- Data
-------
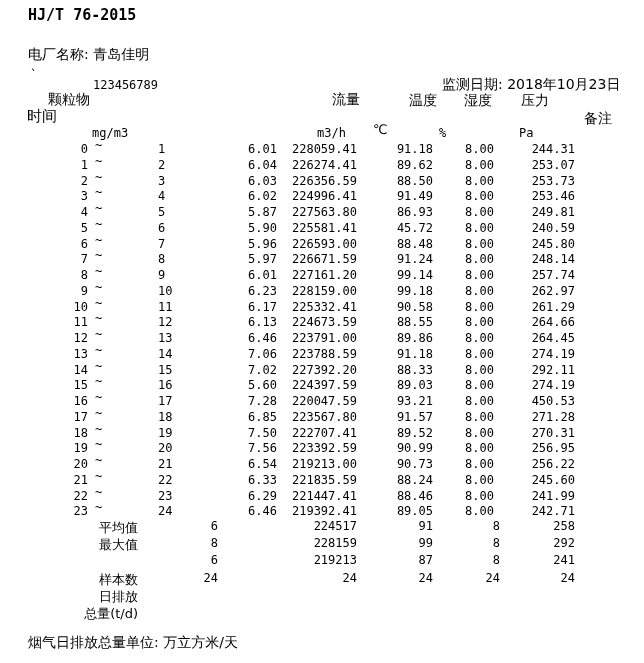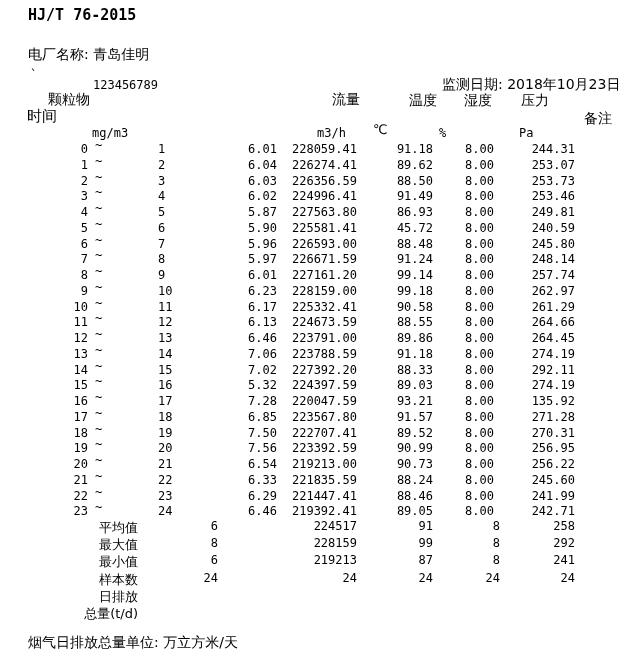"5.32" span.c-pm { text: 5.32 -> 5.60 }
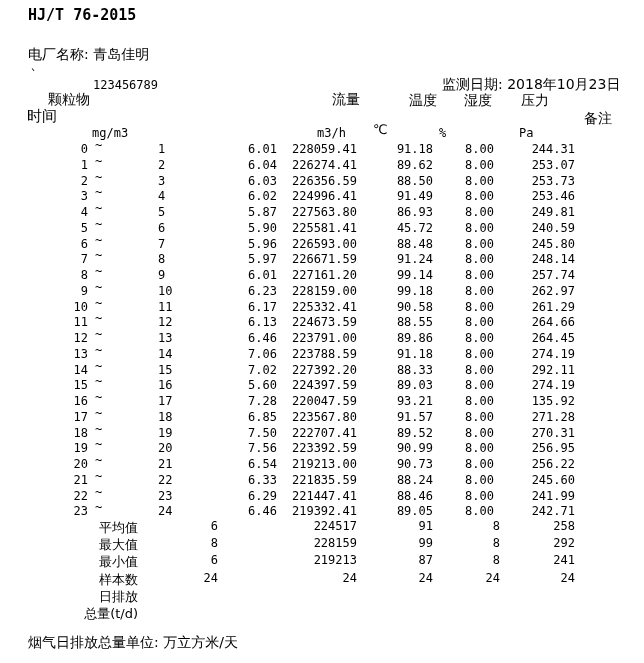"135.92" span.c-pres { text: 135.92 -> 450.53 }
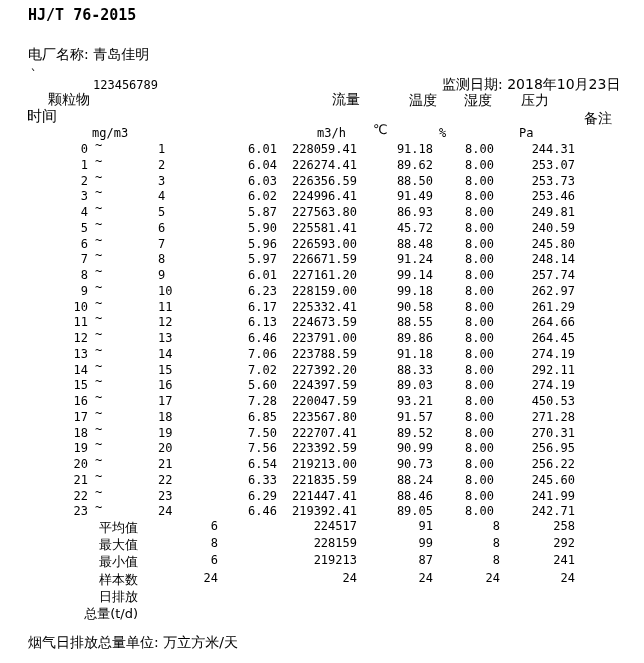"最小值" span.s-label { html: <span>最小值</span> -> none }
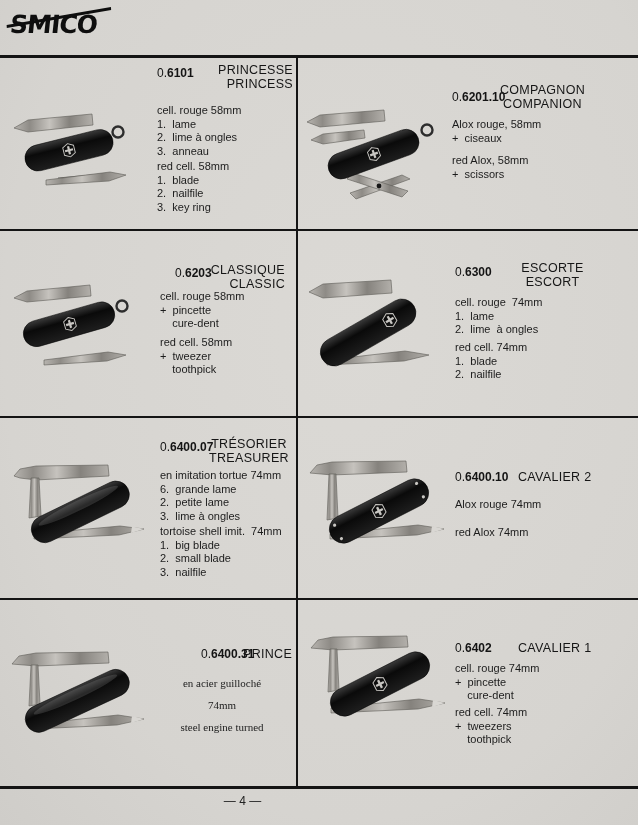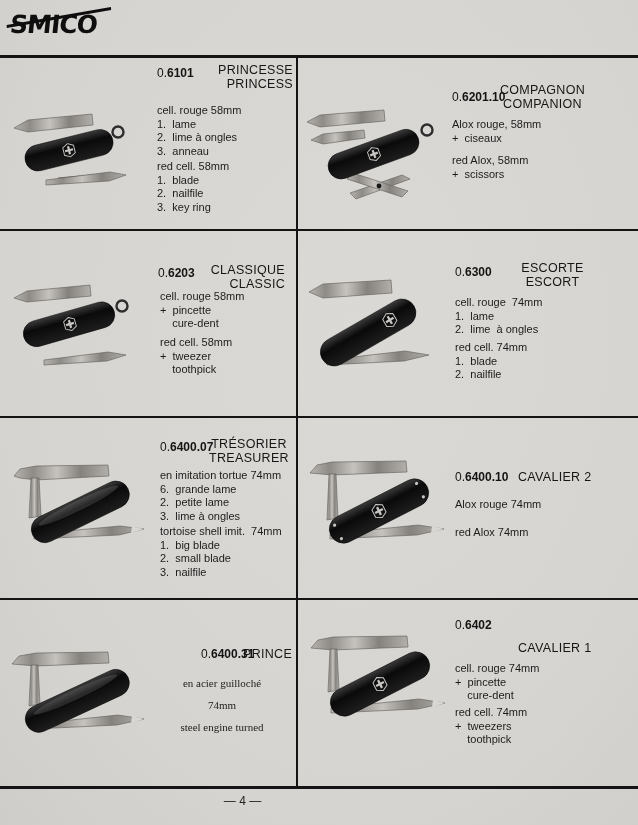"0.6203" div.code { left: 158px -> 175px }
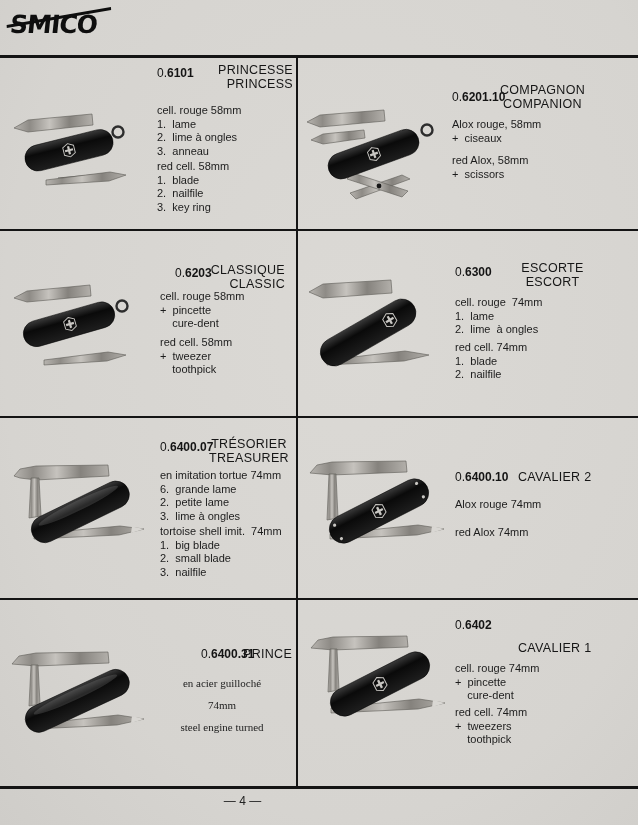"0.6402" div.code { top: 618px -> 641px }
-------
- Assignment
Could you write out verbatim only those lines that run from the line containing "left: 158px ->" through the end of the listing above, both included, without the pictures?

- Result for this exercise
"0.6203" div.code { left: 158px -> 175px }
"0.6402" div.code { top: 618px -> 641px }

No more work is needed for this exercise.